Philautus mjobergi
- Conservation status: Least Concern (IUCN 3.1)

Scientific classification
- Kingdom: Animalia
- Phylum: Chordata
- Class: Amphibia
- Order: Anura
- Family: Rhacophoridae
- Genus: Philautus
- Species: P. mjobergi
- Binomial name: Philautus mjobergi Smith, 1925
- Synonyms: Philautus mjöbergi Smith, 1925 ; Philautus mjoebergi Smith, 1925 ;

= Philautus mjobergi =

- Authority: Smith, 1925
- Conservation status: LC

Species of frog

Philautus mjobergi is a species of frog in the family Rhacophoridae. It is endemic to northern Borneo and found in Kalimantan (Indonesia) and Sarawak (Malaysia). The specific name mjobergi honours Eric Mjöberg, a Swedish naturalist, ethnographer, and explorer. Common names Murud bubble-nest frog and Mjöberg's bush frog have been coined for it.

==Description==
Adult males measure 18–24 mm and adult females 22–32 mm in snout–vent length. The appearance is stocky. The head is broader than it is long. The snout is rounded to elliptical. The tympanum is obscure. The finger and toe tips bear fleshy fringes and broad, oval discs; the fingers have rudimentary webbing while the more heavily webbed. The dorsal ground colour is pale grey to dark chestnut; the pattern is highly variable and may include bars, stripes, and mottling, or be plain. The iris is brown or goldish and has a horizontal dark bar.

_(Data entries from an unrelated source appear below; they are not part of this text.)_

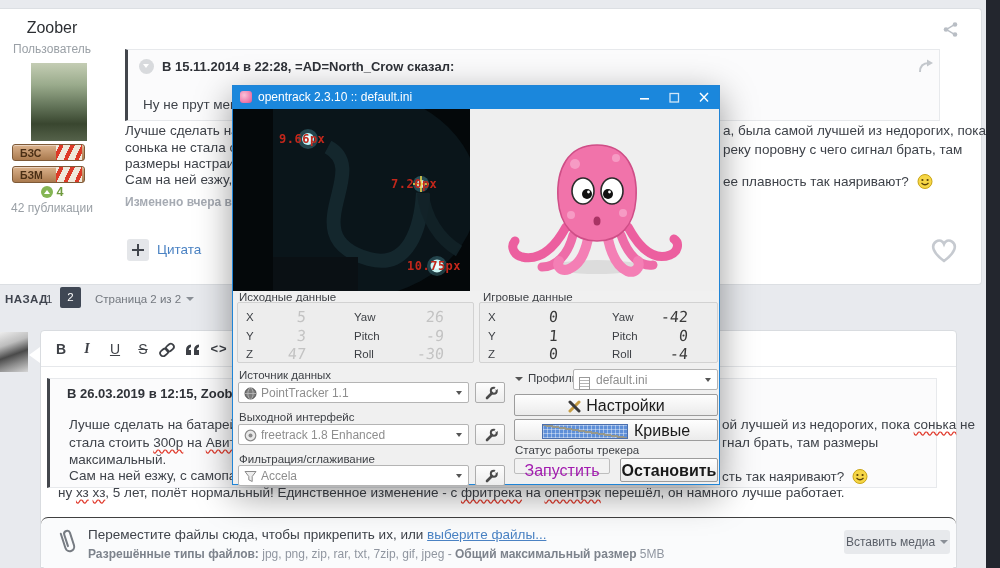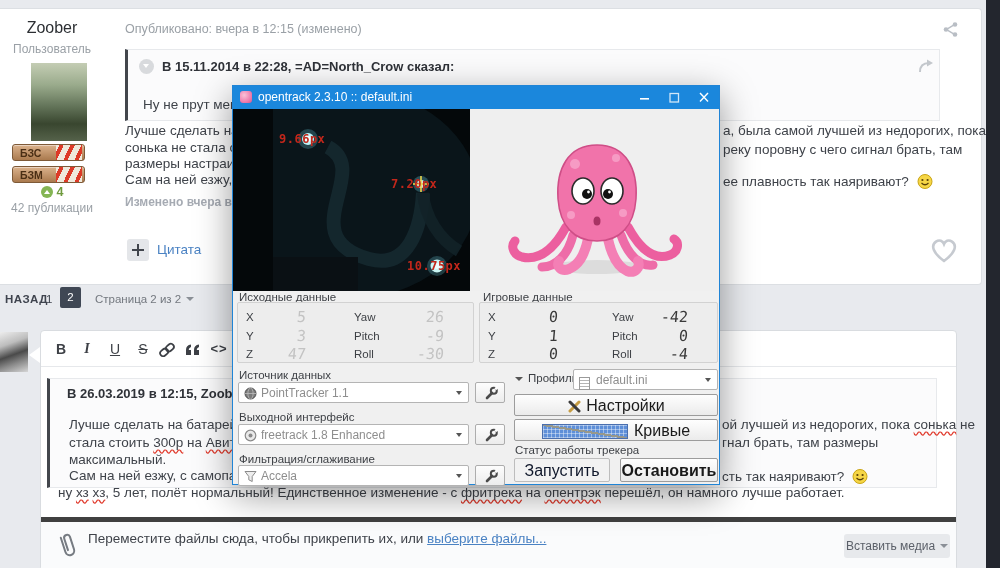"Опубликовано: вчера в 12:15 (изменено)" div.abs { html: <div>Опубликовано: вчера в 12:15 (изменено)</div> -> none }
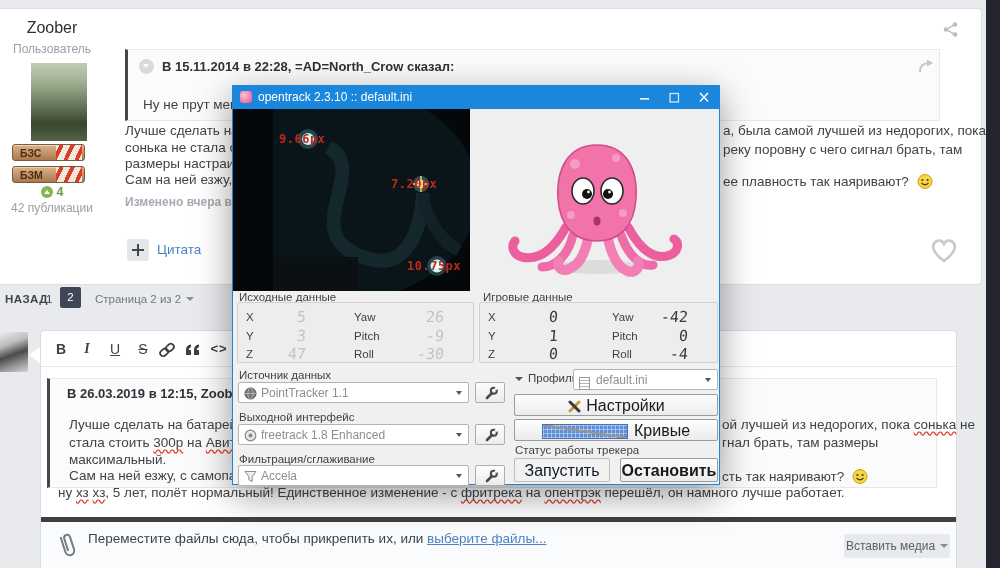"Запустить" div.abs { color: #0f172a -> #a21caf; height: 24px -> 16px }
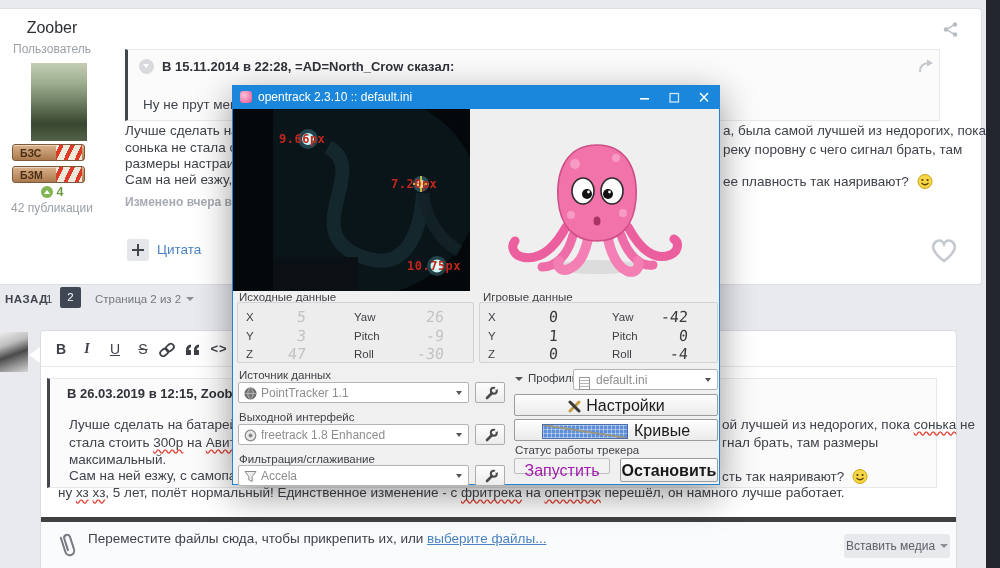"Переместите файлы сюда, чтобы прикрепить" .attach-strip { border-radius: none -> 7px; border-top: 5px solid #404040 -> 1px solid #404040 }
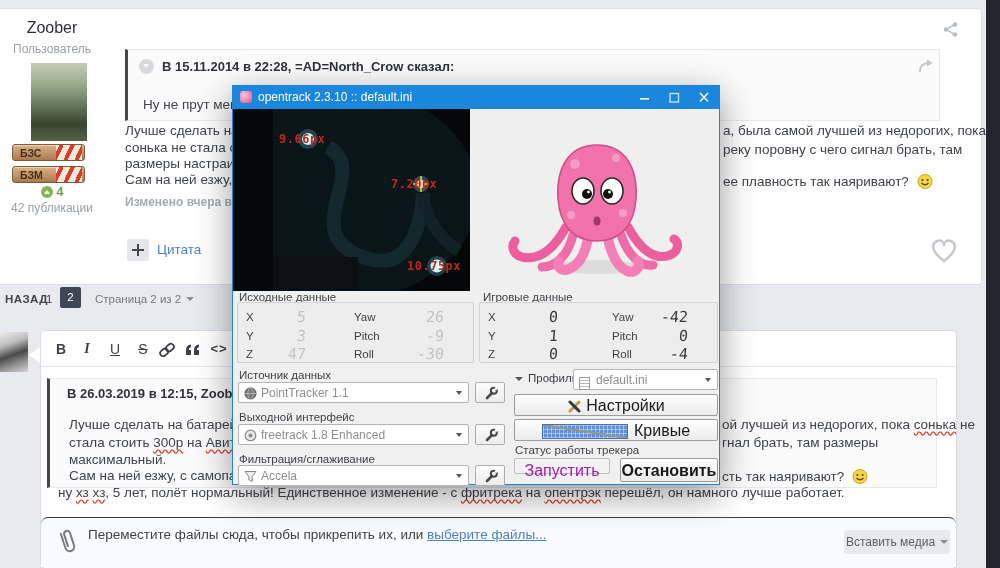"Разрешённые типы файлов: jpg, png," div.abs { html: none -> <div><span>Разрешённые типы файлов:</span><span> jpg, png, zip, rar, txt, 7zip, gif, jpeg</span><span> - </span><span>Общий максимальный размер</span><span> 5MB</span></div> }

==Habitat and conservation==
Philautus mjobergi occurs in submontane forests and montane (oak-chestnut) forests at elevations of 900–3000 m above sea level. Males call at night from the shrub layer 0.15–3 m above the ground. The eggs may be laid in pitcher plants.

This species may not be threatened because most logging occurs at lower elevations, although this statement is based on a higher lower limit for this species (1500 m) than found in other sources (800 m). It occurs in several protected areas, including Kinabalu Park and Gunung Mulu National Park.